> _Exercise material_

┄┄┄┄┄┄

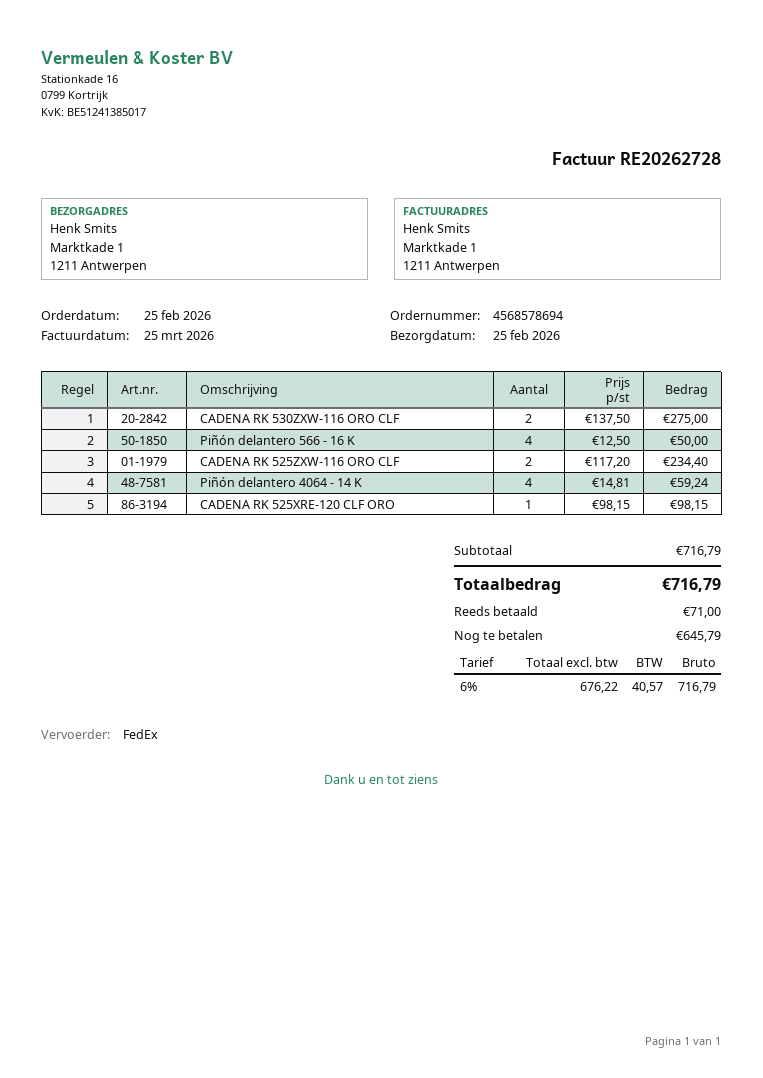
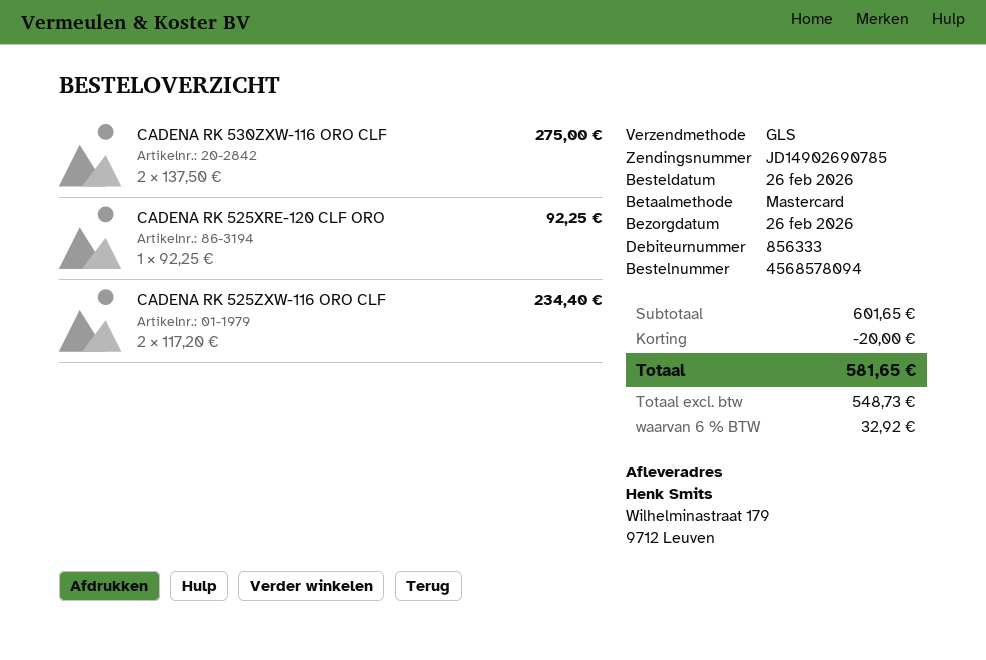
order number: 4568578694 -> 4568578094
order date: 2026-02-25 -> 2026-02-26
delivery date: 2026-02-25 -> 2026-02-26
shipping method: FedEx -> GLS
ship to: Marktkade 1, 1211 Antwerpen -> Wilhelminastraat 179, 9712 Leuven
Piñón delantero 566 - 16 K: 4 x 12.50 = 50.00 -> none
Piñón delantero 4064 - 14 K: 4 x 14.81 = 59.24 -> none
CADENA RK 525XRE-120 CLF ORO: 1 x 98.15 = 98.15 -> 1 x 92.25 = 92.25
subtotal: 716.79 -> 601.65
discount: none -> 20.00
net: 676.22 -> 548.73
tax: 6% = 40.57 -> 6% = 32.92
total: 716.79 -> 581.65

┄┄┄┄┄┄

> _Task instructions_
Nothing but the lines from the one holding "subtotal: 716.79 -> 601.65" through the last line of the data may be output, and each must match exactly.

> _Task answer_
subtotal: 716.79 -> 601.65
discount: none -> 20.00
net: 676.22 -> 548.73
tax: 6% = 40.57 -> 6% = 32.92
total: 716.79 -> 581.65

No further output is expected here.